• [Action item]: Report all lines of the data below that hold the word "Bags".

(Data records)
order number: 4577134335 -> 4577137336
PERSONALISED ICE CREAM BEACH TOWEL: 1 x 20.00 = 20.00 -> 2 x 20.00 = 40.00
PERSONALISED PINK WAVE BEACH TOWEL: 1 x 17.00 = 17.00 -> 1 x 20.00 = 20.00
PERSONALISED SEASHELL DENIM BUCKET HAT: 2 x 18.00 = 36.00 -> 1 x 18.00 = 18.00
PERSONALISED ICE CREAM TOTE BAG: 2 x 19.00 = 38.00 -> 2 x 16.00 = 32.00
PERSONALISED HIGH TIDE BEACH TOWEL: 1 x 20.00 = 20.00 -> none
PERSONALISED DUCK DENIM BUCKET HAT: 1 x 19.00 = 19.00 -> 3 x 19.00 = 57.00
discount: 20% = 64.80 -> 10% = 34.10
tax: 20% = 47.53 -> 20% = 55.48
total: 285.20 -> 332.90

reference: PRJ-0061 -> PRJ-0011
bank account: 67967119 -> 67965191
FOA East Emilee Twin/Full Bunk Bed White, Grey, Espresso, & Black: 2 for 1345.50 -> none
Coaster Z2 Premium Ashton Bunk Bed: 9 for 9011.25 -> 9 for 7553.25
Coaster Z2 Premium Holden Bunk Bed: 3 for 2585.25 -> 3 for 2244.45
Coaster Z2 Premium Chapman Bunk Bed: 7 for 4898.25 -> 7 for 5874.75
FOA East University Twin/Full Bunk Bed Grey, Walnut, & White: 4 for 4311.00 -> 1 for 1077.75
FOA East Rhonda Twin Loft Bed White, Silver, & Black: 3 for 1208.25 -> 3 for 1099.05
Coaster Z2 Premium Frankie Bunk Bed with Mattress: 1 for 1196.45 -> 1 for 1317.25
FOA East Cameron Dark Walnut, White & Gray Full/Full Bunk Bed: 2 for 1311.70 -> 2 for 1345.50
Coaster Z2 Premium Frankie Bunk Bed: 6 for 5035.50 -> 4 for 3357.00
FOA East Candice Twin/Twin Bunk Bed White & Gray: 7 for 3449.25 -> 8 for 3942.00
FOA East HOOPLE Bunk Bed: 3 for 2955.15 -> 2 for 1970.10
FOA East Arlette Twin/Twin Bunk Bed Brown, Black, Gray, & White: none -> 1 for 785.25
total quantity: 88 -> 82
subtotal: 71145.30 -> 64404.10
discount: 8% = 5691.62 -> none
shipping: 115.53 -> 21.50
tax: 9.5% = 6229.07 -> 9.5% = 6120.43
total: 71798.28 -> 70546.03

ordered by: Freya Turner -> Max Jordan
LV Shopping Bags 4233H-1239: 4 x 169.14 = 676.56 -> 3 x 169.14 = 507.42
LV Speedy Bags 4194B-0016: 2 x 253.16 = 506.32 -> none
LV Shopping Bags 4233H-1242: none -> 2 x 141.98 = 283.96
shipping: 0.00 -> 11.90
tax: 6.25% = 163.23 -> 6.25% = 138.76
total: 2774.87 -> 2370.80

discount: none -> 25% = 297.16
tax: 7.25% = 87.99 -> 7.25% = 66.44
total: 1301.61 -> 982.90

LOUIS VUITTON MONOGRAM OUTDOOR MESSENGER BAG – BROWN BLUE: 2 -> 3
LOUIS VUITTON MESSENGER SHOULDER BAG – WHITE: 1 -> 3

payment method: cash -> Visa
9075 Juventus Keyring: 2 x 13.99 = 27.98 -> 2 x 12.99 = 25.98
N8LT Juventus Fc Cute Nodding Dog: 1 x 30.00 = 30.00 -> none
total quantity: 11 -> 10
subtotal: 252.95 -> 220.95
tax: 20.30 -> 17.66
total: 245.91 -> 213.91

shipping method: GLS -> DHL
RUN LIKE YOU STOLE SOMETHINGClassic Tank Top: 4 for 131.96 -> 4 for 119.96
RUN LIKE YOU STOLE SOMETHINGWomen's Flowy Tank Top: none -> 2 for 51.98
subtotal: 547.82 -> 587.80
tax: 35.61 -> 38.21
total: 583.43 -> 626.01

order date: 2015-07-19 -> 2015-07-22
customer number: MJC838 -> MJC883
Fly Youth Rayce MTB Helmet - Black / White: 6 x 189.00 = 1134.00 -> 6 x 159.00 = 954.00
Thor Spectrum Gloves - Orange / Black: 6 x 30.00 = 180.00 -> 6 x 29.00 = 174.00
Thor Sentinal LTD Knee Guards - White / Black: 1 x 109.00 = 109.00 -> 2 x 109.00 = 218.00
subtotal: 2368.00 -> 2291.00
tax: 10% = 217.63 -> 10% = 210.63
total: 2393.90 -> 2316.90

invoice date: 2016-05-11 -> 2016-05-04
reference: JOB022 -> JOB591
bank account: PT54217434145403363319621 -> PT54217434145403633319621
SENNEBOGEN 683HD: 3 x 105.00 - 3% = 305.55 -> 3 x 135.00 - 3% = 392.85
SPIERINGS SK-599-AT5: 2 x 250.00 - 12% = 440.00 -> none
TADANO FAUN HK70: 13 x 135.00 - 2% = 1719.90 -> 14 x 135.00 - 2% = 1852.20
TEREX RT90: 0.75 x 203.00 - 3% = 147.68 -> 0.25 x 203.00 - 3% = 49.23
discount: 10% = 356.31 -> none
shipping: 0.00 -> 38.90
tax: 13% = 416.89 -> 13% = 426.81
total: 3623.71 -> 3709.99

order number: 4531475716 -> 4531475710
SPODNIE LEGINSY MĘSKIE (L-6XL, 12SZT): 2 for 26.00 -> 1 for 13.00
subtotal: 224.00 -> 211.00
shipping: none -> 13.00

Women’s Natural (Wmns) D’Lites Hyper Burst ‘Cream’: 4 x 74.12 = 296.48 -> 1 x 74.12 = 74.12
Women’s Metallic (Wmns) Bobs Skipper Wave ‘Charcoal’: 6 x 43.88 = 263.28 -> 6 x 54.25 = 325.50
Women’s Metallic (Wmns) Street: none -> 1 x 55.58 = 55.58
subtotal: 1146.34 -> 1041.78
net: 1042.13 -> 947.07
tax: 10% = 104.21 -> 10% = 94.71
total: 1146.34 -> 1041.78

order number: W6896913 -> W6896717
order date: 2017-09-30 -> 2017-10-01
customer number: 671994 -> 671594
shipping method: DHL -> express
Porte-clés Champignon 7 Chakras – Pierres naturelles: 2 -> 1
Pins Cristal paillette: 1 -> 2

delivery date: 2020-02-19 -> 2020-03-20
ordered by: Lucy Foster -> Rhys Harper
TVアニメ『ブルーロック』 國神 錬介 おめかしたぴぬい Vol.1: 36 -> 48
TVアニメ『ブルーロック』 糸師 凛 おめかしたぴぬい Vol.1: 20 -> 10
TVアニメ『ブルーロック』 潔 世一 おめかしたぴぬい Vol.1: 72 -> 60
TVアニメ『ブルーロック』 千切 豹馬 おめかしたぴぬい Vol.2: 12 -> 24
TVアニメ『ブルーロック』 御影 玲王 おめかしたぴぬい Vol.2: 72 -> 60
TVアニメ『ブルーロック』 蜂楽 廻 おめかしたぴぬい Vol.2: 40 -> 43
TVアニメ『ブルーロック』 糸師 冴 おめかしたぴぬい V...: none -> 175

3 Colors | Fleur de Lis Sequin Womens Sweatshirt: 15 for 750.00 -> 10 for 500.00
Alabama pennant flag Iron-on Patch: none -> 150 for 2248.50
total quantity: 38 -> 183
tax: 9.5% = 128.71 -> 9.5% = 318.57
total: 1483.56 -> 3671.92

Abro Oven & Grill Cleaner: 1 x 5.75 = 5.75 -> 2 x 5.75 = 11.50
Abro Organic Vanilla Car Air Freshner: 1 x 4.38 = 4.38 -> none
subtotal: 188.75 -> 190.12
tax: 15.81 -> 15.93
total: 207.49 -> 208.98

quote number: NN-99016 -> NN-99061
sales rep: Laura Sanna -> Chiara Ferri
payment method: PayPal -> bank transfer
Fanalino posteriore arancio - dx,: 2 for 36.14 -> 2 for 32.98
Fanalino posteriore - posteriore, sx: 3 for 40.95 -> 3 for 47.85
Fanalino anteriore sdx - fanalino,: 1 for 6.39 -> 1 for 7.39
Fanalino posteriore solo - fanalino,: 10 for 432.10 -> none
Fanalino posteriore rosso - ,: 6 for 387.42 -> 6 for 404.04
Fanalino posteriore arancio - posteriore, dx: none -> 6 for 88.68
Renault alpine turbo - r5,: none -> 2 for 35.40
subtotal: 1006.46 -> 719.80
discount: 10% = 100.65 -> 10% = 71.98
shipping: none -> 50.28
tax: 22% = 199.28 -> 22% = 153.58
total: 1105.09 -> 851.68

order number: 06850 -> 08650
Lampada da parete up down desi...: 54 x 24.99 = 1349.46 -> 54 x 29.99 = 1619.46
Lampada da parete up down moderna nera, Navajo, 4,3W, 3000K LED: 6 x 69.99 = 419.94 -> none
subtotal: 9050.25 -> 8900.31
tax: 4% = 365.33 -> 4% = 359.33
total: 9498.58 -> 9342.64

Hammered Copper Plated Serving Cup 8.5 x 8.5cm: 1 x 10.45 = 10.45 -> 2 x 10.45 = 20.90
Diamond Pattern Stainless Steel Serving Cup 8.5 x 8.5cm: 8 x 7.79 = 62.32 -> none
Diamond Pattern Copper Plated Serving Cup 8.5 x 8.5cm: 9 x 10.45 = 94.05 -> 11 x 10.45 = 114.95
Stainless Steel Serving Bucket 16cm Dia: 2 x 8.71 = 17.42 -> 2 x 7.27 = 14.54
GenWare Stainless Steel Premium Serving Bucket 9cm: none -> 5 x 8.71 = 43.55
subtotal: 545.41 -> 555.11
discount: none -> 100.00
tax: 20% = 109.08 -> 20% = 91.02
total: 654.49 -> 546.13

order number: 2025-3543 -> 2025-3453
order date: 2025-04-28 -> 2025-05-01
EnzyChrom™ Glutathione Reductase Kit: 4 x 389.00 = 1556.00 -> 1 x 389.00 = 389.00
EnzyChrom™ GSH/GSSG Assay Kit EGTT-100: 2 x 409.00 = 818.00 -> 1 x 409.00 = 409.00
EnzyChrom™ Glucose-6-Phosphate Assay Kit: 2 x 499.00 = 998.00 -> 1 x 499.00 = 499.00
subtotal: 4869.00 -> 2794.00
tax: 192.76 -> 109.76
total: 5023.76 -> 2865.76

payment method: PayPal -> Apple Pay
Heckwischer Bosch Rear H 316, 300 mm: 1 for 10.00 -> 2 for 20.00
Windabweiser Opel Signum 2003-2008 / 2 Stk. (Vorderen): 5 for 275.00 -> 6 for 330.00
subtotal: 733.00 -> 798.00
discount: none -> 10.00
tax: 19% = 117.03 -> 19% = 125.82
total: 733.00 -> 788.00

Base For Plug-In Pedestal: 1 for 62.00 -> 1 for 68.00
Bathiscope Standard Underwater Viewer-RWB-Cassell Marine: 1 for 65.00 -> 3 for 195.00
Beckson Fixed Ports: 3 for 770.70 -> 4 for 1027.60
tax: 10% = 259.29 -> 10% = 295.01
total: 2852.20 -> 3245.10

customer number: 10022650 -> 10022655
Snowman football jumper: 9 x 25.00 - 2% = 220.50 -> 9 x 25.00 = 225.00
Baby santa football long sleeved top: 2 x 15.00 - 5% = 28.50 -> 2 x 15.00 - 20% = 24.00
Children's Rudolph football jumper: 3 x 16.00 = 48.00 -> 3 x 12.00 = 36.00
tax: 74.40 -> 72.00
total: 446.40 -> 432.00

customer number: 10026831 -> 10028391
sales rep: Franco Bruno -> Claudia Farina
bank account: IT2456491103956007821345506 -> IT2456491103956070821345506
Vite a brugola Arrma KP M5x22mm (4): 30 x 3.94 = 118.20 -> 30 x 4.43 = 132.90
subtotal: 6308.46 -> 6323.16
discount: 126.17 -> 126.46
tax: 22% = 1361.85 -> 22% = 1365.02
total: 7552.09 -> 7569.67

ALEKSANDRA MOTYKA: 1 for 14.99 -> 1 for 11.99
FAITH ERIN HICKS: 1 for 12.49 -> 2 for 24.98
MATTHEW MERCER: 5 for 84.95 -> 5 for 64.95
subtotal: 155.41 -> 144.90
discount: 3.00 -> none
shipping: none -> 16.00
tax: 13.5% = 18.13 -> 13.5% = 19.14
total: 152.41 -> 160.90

• [Answer below]:
LV Shopping Bags 4233H-1239: 4 x 169.14 = 676.56 -> 3 x 169.14 = 507.42
LV Speedy Bags 4194B-0016: 2 x 253.16 = 506.32 -> none
LV Shopping Bags 4233H-1242: none -> 2 x 141.98 = 283.96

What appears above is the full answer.